Para bem compreenderem o meu pensamento, é preciso que antes lhes recorde por alto alguns pontos da história política da Bruzundanga. Vou fazê-lo.
A atual república consta de territórios descobertos pelos iberos e povoados por eles e por outros povos das mais variadas origens.
Os colonizadores fundaram várias feitorias; e, quando fizeram a independência da Bruzundanga, essas feitorias ficaram sendo províncias do Império que foi criado.
Feita a República, elas ficaram mais ou menos como eram, com mais independência e outras regalias. Portanto, é claro que a evolução política da Bruzundanga tinha por expressão a unidade dessas províncias, e era mesmo o seu fim. Qualquer pessoa que tenha tentado, ou venha a tentar,
o desmembramento dessas províncias, não pode ser tido como herói nacional.
Pois bem: um senhor estrangeiro, cheio de qualidades, talvez, meteu-se de parceria com uns rebeldes, para separar uma dessas províncias do bloco bruzundanguense. Isto ao tempo do império. Em caminho, em uma de suas correrias, encontrou-se com uma moça da Bruzundanga que se apaixonou por ele. Seguiu-o nas suas aventuras e combates contra a união bruzundanguense.
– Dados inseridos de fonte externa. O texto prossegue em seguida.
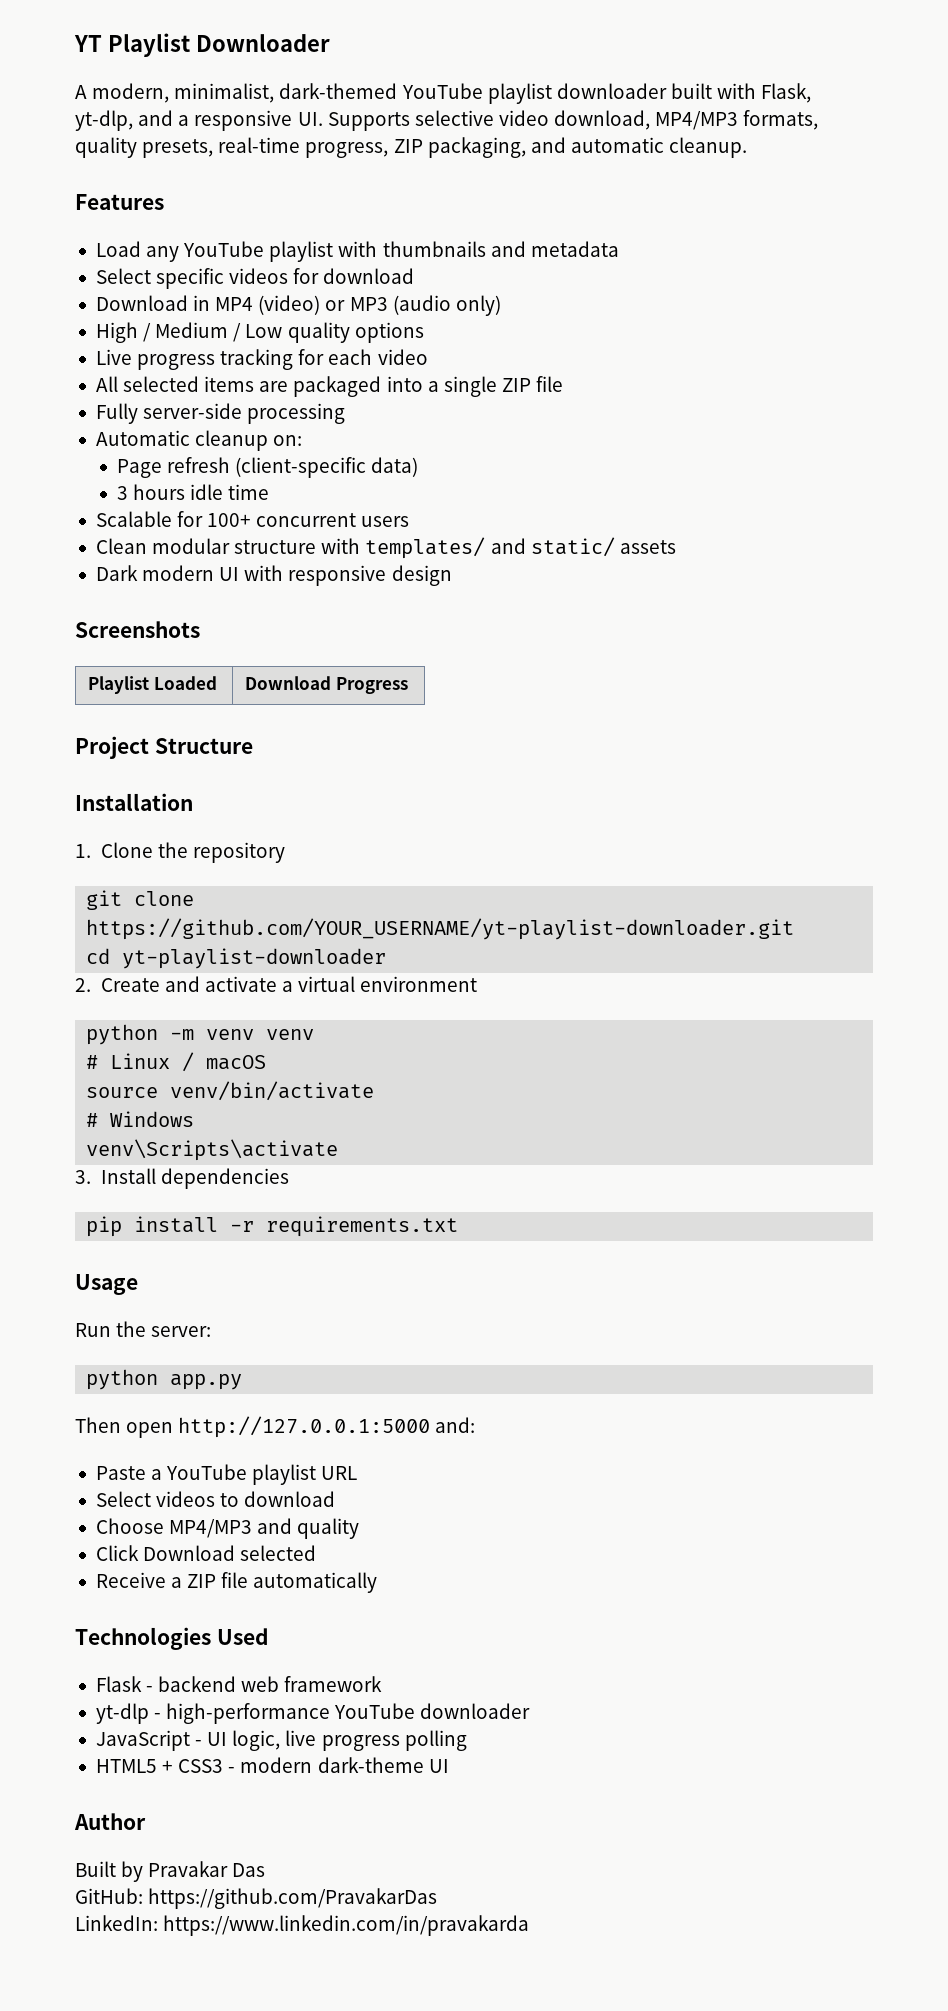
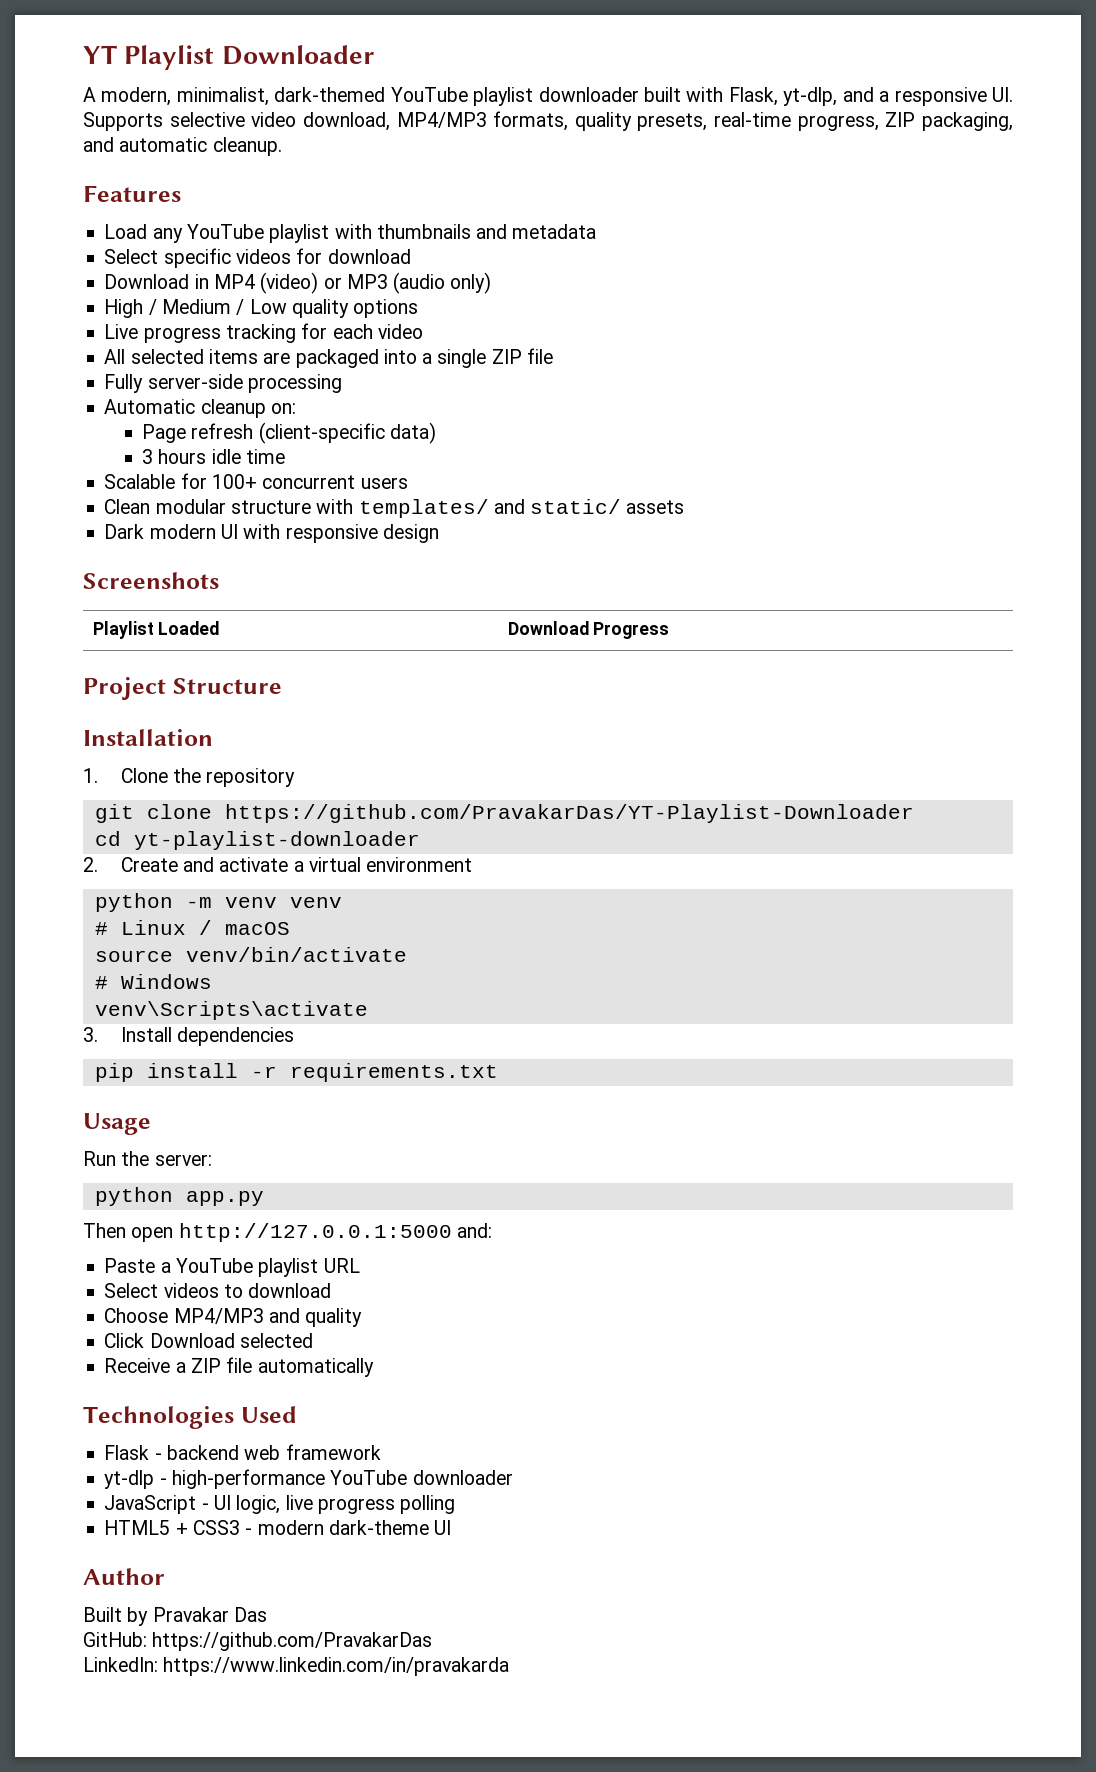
- git clone https://github.com/YOUR_USERNAME/yt-playlist-downloader.git
+ git clone https://github.com/PravakarDas/YT-Playlist-Downloader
Até aí nada de novo. É comum, até. Mas querer fazer de semelhante dama heroína da Bruzundanga, é que nunca pude compreender. Eu me  ponho aqui no ponto de vista dos patriotas, para os quais a pátria é uma e indivisível. Se me pusesse sob qualquer outro ponto de vista, então a
tal dama heroína nada de notável teria a meus olhos a não ser a dedicação até ao sacrifício pelo seu amante, mais tarde seu marido. Isto mesmo,  porém, não é virtude que torne uma mulher excepcional, pois é comum  nelas, a menos que tal dedicação sirva de moldura às qualidades excepcionais do seu marido ou do seu amante. No caso, porém, encarando-o estrictamente sob o aspecto da evolução política da Bruzundanga, o seu marido não era mais do que um aventureiro.